Face aux chaleurs records, la Corée du Nord conseille de manger de la viande de chien
Alors que la péninsule coréenne subit une canicule historique avec des températures dépassant les 36°C à Pyongyang et frôlant les 40°C ailleurs, le régime nord-coréen mise sur une solution à la fois sanitaire et idéologique : promouvoir la consommation de viande de chien. Cette recommandation, présentée comme un remède contre les coups de chaleur, révèle une stratégie de communication où santé publique et propagande s’entremêlent, dans un contexte de crise climatique et de tensions régionales.
Quels conseils sanitaires la Corée du Nord a-t-elle prodigués face à la canicule ?
Les autorités nord-coréennes, via le Rodong Sinmun, ont recommandé à la population de consommer des aliments rafraîchissants comme la pastèque, les haricots mungo et les concombres, tout en mettant en avant des aliments hautement nutritifs, dont la soupe à base de viande de chien (dangogi guk), les porridges de poisson et aux haricots rouges. La viande de chien y est présentée comme un moyen de lutter contre les coups de chaleur, une pratique déjà valorisée historiquement par le régime.
Comment la Corée du Sud réagit-elle face à cette recommandation nord-coréenne ?

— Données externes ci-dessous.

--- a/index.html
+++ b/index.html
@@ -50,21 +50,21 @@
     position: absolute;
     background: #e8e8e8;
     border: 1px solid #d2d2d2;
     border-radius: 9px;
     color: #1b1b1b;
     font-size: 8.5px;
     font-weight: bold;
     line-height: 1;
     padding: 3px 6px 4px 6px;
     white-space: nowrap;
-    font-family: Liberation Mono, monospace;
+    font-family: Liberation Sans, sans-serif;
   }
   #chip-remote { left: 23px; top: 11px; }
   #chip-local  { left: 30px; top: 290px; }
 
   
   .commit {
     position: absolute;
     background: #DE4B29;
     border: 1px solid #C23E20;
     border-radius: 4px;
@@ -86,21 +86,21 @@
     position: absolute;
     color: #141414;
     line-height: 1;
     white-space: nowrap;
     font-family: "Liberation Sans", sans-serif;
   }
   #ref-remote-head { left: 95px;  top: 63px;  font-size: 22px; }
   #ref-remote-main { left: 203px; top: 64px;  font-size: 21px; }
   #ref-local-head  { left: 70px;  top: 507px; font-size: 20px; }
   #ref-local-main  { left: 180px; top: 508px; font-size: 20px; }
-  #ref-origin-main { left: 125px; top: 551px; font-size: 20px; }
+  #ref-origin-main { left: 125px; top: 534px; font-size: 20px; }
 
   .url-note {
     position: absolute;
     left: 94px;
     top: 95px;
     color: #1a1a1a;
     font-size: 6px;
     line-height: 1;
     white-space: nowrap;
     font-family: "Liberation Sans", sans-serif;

La Corée du Sud, qui a adopté en 2024 une loi interdisant l’élevage et la consommation de chiens, incarne une opposition frontale à cette pratique. Le texte sud-coréen, entré en vigueur progressivement, prévoit une période transitoire jusqu’en février 2027 avant l’application de sanctions pénales (jusqu’à trois ans de prison et 30 millions de wons d’amende). Cette divergence illustre un clivage culturel et politique entre les deux Corées, où la viande de chien reste un symbole de tradition pour Pyongyang et un tabou pour Séoul.
Quelle est la portée symbolique de cette recommandation nord-coréenne ?
Pour le régime de Kim Jong-un, la promotion de la viande de chien dépasse le cadre sanitaire : elle s’inscrit dans une logique de mobilisation patriotique face aux défis climatiques, tout en renforçant l’identité nationale. Les concours annuels de dangogi guk à Pyongyang, comme celui organisé fin juillet 2026, montrent comment le pouvoir instrumentalise cette pratique pour créer du lien social et afficher une résilience face aux adversités, y compris environnementales.
Quelles limites cette recommandation révèle-t-elle sur la gestion de la crise climatique en Corée du Nord ?
La promotion d’un aliment coûteux et controversé comme la viande de chien, alors que la population souffre de pénuries alimentaires chroniques, souligne les contradictions d’un système où les solutions proposées reflètent davantage une communication politique qu’une réponse adaptée aux besoins réels. Cette approche révèle aussi l’incapacité du régime à proposer des alternatives durables face aux canicules, malgré l’urgence climatique.
Ce que ça pourrait changer
Cette recommandation pourrait accentuer les tensions entre les deux Corées, déjà exacerbées par leurs divergences culturelles et politiques. Sur le plan interne, elle risque de creuser les inégalités sociales, la viande de chien étant un produit de luxe inaccessible à une grande partie de la population. Enfin, elle met en lumière l’incapacité des régimes autoritaires à anticiper les crises climatiques par des politiques publiques adaptées, préférant des solutions symboliques et idéologiques.